Serge Dassault renvoyé en procès pour blanchiment de fraude fiscale
L'industriel et sénateur Serge Dassault a été renvoyé en procès pour blanchiment de fraude fiscale dans l'enquête sur son patrimoine, la justice le soupçonnant d'avoir dissimulé plusieurs millions d'euros au Luxembourg et au Liechtenstein. Le parquet national financier (PNF) a délivré début mars une citation directe visant le sénateur (LR) de 90 ans, PDG de l'un des fleurons de l'industrie française, a-t-on appris ce lundi 21 de source proche de l'enquête.
L'audience devrait se tenir le 4 juillet devant le tribunal correctionnel de Paris, a confirmé une source judiciaire. Sollicité, son avocat, Me Pierre Haïk, n'était pas disponible dans l'immédiat.
M. Dassault devra aussi comparaître pour omission de déclaration à la Haute autorité pour la transparence de la vie publique (HATVP). Cette instance, chargée de vérifier les situations patrimoniales des élus, avait émis un "doute sérieux" sur "l'exhaustivité, l'exactitude et la sincérité" de ses déclarations, le soupçonnant d'avoir omis de déclarer des avoirs détenus à l'étranger.
En cause, selon une source proche de l'enquête, l'existence présumée de comptes détenus au Liechtenstein et au Luxembourg par l'industriel, l'une des plus grandes fortunes françaises.
L'existence de "cagnottes" dans ces deux pays avait déjà été évoquée dans le cadre de l'enquête sur un système présumé d'achats de voix lors des campagnes municipales de Corbeil-Essonnes (Essonne) en 2009 et 2010. Une enquête dans laquelle Serge Dassault est mis en examen avec sept autres personnes, dont l'actuel maire, Jean-Pierre Bechter (LR).
L'une des personnes poursuivies, Gérard Limat, avait livré un témoignage clé en octobre 2014. "Grand ami" de la famille, il avait confié avoir utilisé deux comptes au Luxembourg, appartenant en réalité au sénateur, pour distribuer jusqu'en 2010 des fonds à des intermédiaires dans le cadre des campagnes à Corbeil.
Les investigations ont notamment montré que près de quatre millions d'euros ont été transférés à partir de ces comptes à "des œuvres prétendument caritatives en Algérie et en Tunisie sur la période 2009 et 2010", d’après la source proche de l'enquête. "Ce n'est pas mon argent qui a transité dessus (...). Tous ces bénéficiaires m'ont été indiqués par Serge Dassault", avait confié M. Limat aux enquêteurs, d'après cette source.

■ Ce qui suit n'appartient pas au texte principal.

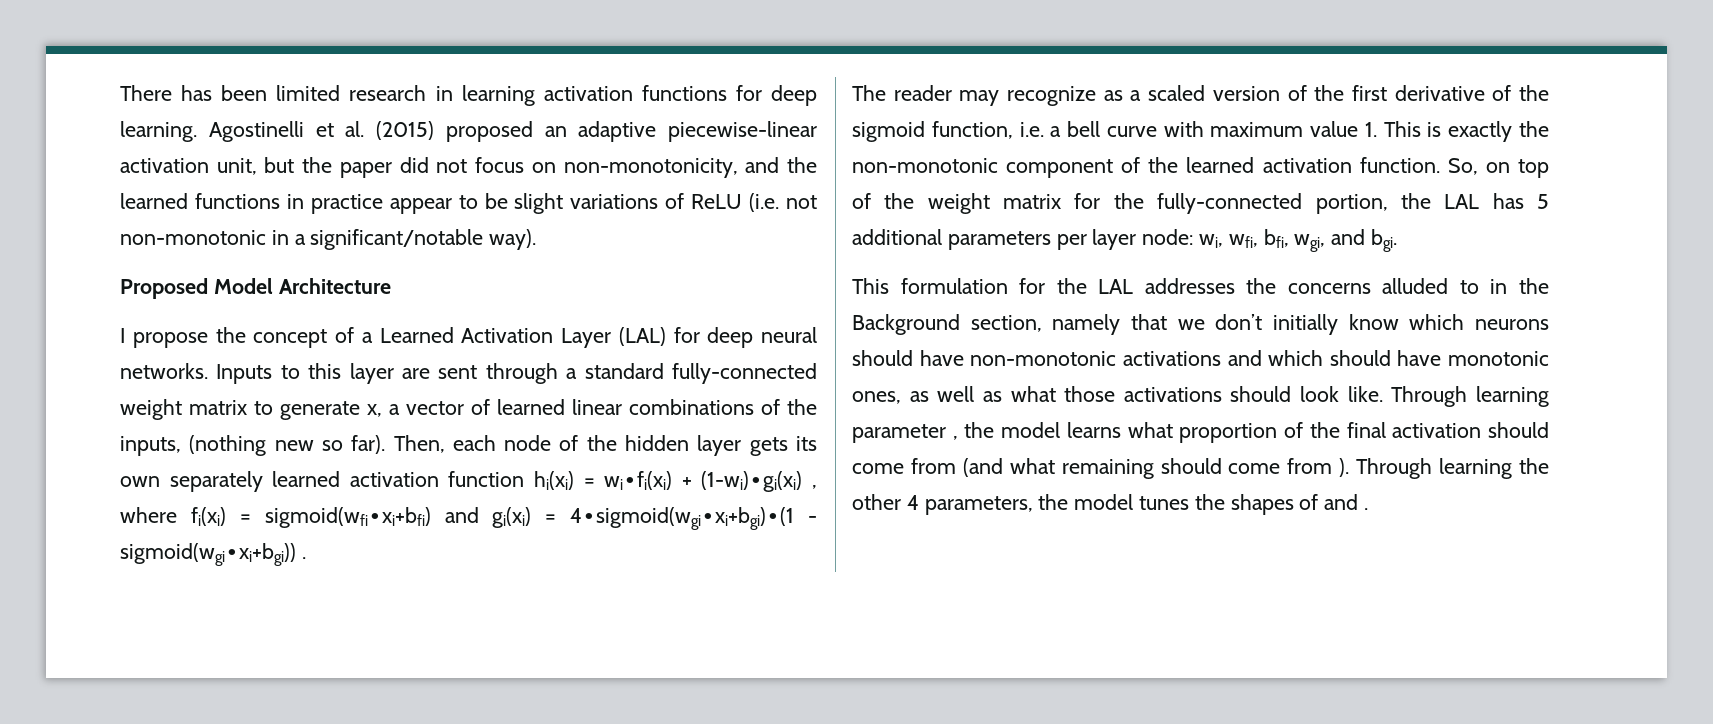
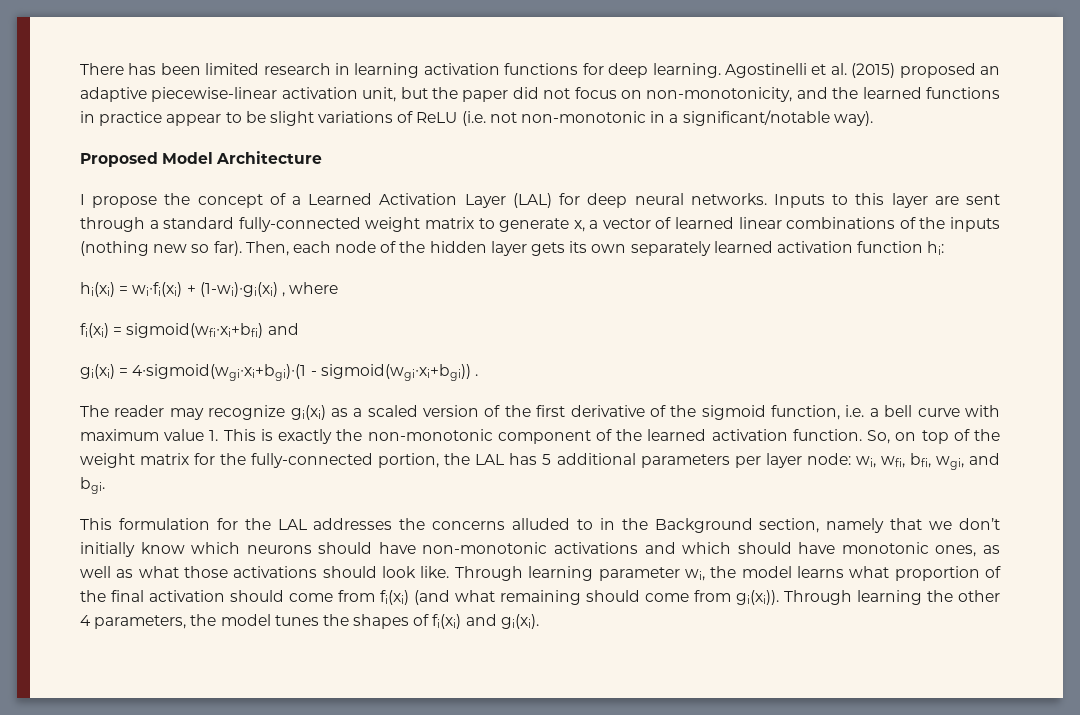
- Inputs to this layer are sent through a standard fully-connected weight matrix to generate x, a vector of learned linear combinations of the inputs, (nothing new so far).
+ Inputs to this layer are sent through a standard fully-connected weight matrix to generate x, a vector of learned linear combinations of the inputs (nothing new so far).
- Then, each node of the hidden layer gets its own separately learned activation function hi(xi) = wi∙fi(xi) + (1-wi)∙gi(xi) , where fi(xi) = sigmoid(wfi∙xi+bfi) and gi(xi) = 4∙sigmoid(wgi∙xi+bgi)∙(1 - sigmoid(wgi∙xi+bgi)) .
+ Then, each node of the hidden layer gets its own separately learned activation function hi:
+ hi(xi) = wi∙fi(xi) + (1-wi)∙gi(xi) , where
+ fi(xi) = sigmoid(wfi∙xi+bfi) and
+ gi(xi) = 4∙sigmoid(wgi∙xi+bgi)∙(1 - sigmoid(wgi∙xi+bgi)) .
- The reader may recognize as a scaled version of the first derivative of the sigmoid function, i.e. a bell curve with maximum value 1. This is exactly the non-monotonic component of the learned activation function.
+ The reader may recognize gi(xi) as a scaled version of the first derivative of the sigmoid function, i.e. a bell curve with maximum value 1. This is exactly the non-monotonic component of the learned activation function.
- Through learning parameter , the model learns what proportion of the final activation should come from (and what remaining should come from ).
+ Through learning parameter wi, the model learns what proportion of the final activation should come from fi(xi) (and what remaining should come from gi(xi)).
- Through learning the other 4 parameters, the model tunes the shapes of and .
+ Through learning the other 4 parameters, the model tunes the shapes of fi(xi) and gi(xi).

Sur un des comptes, "alimenté à l'origine par des fonds de Marcel Dassault", père de Serge Dassault et fondateur du groupe Dassault, il estimait, au moment de son audition, qu'il restait "de 10 à 12 millions d'euros".
Gérard Limat avait aussi confié avoir pris l'habitude de transférer de l'argent à partir "des cagnottes" luxembourgeoises à une société financière suisse, qui lui amenait ensuite les fonds en espèces à Paris pour qu'il les remette à Serge Dassault. "Je posais le sac dans un coin de son bureau et immédiatement, on parlait d'autre chose", avait-il déclaré, selon la source. D'après les enquêteurs, ces fonds se sont élevés à plus de 56 millions de francs suisses entre 1995 et 2009 (soit environ 52 millions d'euros), un chiffre que Gérard Limat n'a pas réfuté, a-t-on précisé de même source.
Dans l'enquête menée par les juges d'instruction, plusieurs témoignages accréditent un système d'achat de voix. Les magistrats ont aussi saisi à la résidence et QG politique de Serge Dassault des listes d'électeurs avec les mentions "payé" et "non payé" et des annotations ("permis de conduire", "soutien sortie détention"...), formules tendant à accréditer cette pratique frauduleuse.
L'industriel est mis en examen pour achat de votes, complicité de financement illicite de campagne et financement en dépassement du plafond autorisé. Il ne nie pas les dons, mais conteste toute corruption et tout lien avec les élections. Coup dur pour Serge Dassault, la Cour de cassation a validé la semaine dernière l'ensemble de cette procédure, dont il demandait l'annulation.